Ordering results by a bloom filter aggregator, for example in a TopN query, will perform a comparatively expensive
linear scan _of the filter itself_ to count the number of set bits as a means of approximating how many items have been
added to the set. As such, ordering by an alternate aggregation is recommended if possible.

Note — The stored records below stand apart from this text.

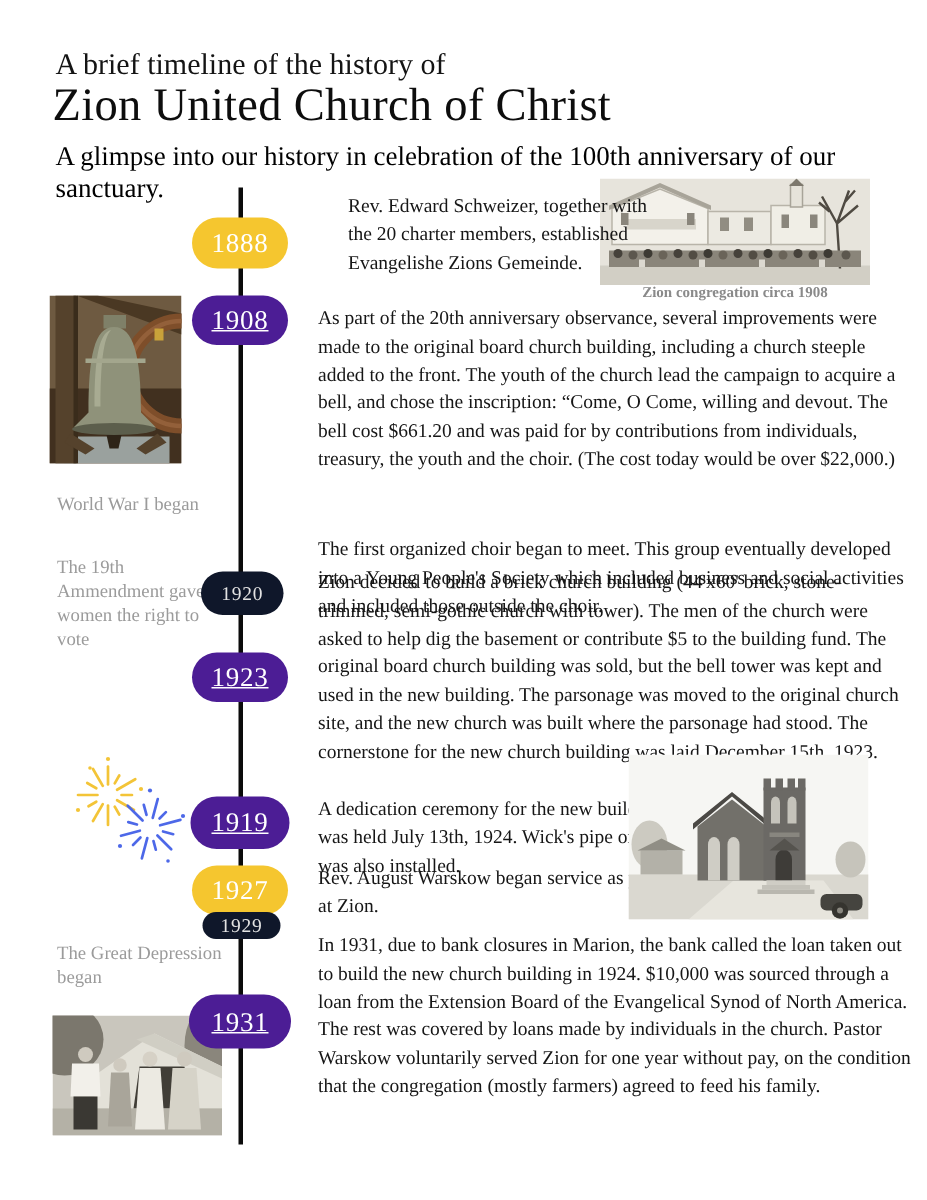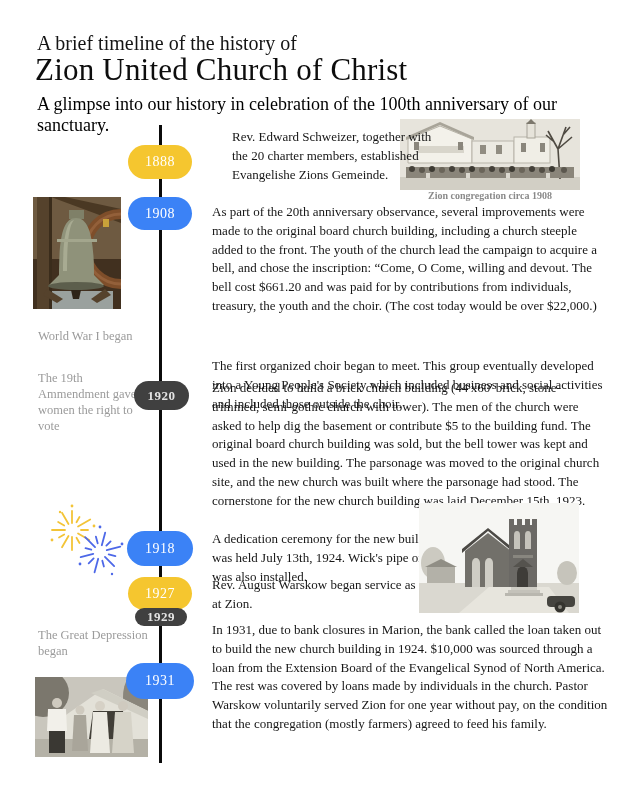--- a/index.html
+++ b/index.html
@@ -10,27 +10,27 @@
   
   .pretitle { position:absolute; left:37px; top:32px; font-size:20px; color:#141414; }
   .title    { position:absolute; left:35px; top:52px; margin:0; font-size:31px; font-weight:normal; color:#0d0d0d; letter-spacing:0.2px; }
   .subtitle { position:absolute; left:37px; top:94px; font-size:18px; color:#000000; }
 
   
   .tl-line { position:absolute; left:159px; top:125px; width:3px; height:638px; background:#0b0b0b; z-index:1; }
   .badge {
     position:absolute; z-index:2; border-radius:18px; color:#ffffff;
     display:flex; align-items:center; justify-content:center;
-    font-size:14px; letter-spacing:0.5px;
+    font-size:18px; letter-spacing:0.5px;
   }
   .badge.minor { font-size:13px; color:#e3e3e3; }
   .c-yellow { background:#F5C62F; }
-  .c-blue   { background:#3b82f6; }
+  .c-blue   { background:#4c1d95;text-decoration:underline; }
   .c-purple { background:#9C3C9F; }
-  .c-gray   { background:#404040;font-weight:bold; }
+  .c-gray   { background:#0f172a; }
 
   
   .para { position:absolute; font-size:13px; line-height:18.8px; color:#161616; }
   .side-note { position:absolute; left:38px; width:110px; font-size:12.5px; line-height:16px; color:#9b9b9b; }
   .photo-caption { position:absolute; left:392px; top:190px; width:196px; text-align:center; font-size:10px; color:#8a8a8a;font-weight:bold; }
 
   figure { margin:0; position:absolute; }
   figure svg { display:block; }
 </style>
 </head>
@@ -88,21 +88,22 @@
         <rect x="146" y="54" width="4" height="5" fill="#dcd9d0"></rect>
     </svg>
   </figure>
   <div class="photo-caption">Zion congregation circa 1908</div>
 
   <div class="tl-line"></div>
 
   <div class="badge c-yellow" style="left:128px; top:145px; width:64px; height:34px;">1888</div>
   <div class="badge c-blue" style="left:128px; top:197px; width:64px; height:33px;">1908</div>
   <div class="badge minor c-gray" style="left:134px; top:381px; width:55px; height:29px;">1920</div>
-  <div class="badge c-blue" style="left:127px; top:531px; width:66px; height:35px;">1918</div>
+  <div class="badge c-blue" style="left:128px; top:435px; width:64px; height:33px;">1923</div>
+  <div class="badge c-blue" style="left:127px; top:531px; width:66px; height:35px;">1919</div>
   <div class="badge c-yellow" style="left:128px; top:577px; width:64px; height:33px;">1927</div>
   <div class="badge minor c-gray" style="left:135px; top:608px; width:52px; height:18px;">1929</div>
   <div class="badge c-blue" style="left:126px; top:663px; width:68px; height:36px;">1931</div>
 
   <div class="side-note" style="top:328px;">World War I began</div>
   <div class="side-note" style="top:370px;">The 19th Ammendment gave women the right to vote</div>
   <div class="side-note" style="top:627px;">The Great Depression began</div>
 
   <div class="para" style="left:212px; top:128px; width:205px;margin-left:20px;">Rev. Edward Schweizer, together with the 20 charter members, established Evangelishe Zions Gemeinde.</div>
   <div class="para" style="left:212px; top:203px; width:396px;">As part of the 20th anniversary observance, several improvements were made to the original board church building, including a church steeple added to the front. The youth of the church lead the campaign to acquire a bell, and chose the inscription: “Come, O Come, willing and devout. The bell cost $661.20 and was paid for by contributions from individuals, treasury, the youth and the choir. (The cost today would be over $22,000.)</div>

### SQL Bloom Filter Aggregator
Bloom filters can be computed in SQL expressions with the `bloom_filter` aggregator:
```sql
SELECT BLOOM_FILTER(<expression>, <max number of entries>) FROM druid.foo WHERE dim2 = 'abc'
```
but requires the setting `druid.sql.planner.serializeComplexValues` to be set to `true`. Bloom filter results in a SQL
response are serialized into a base64 string, which can then be used in subsequent queries as a filter.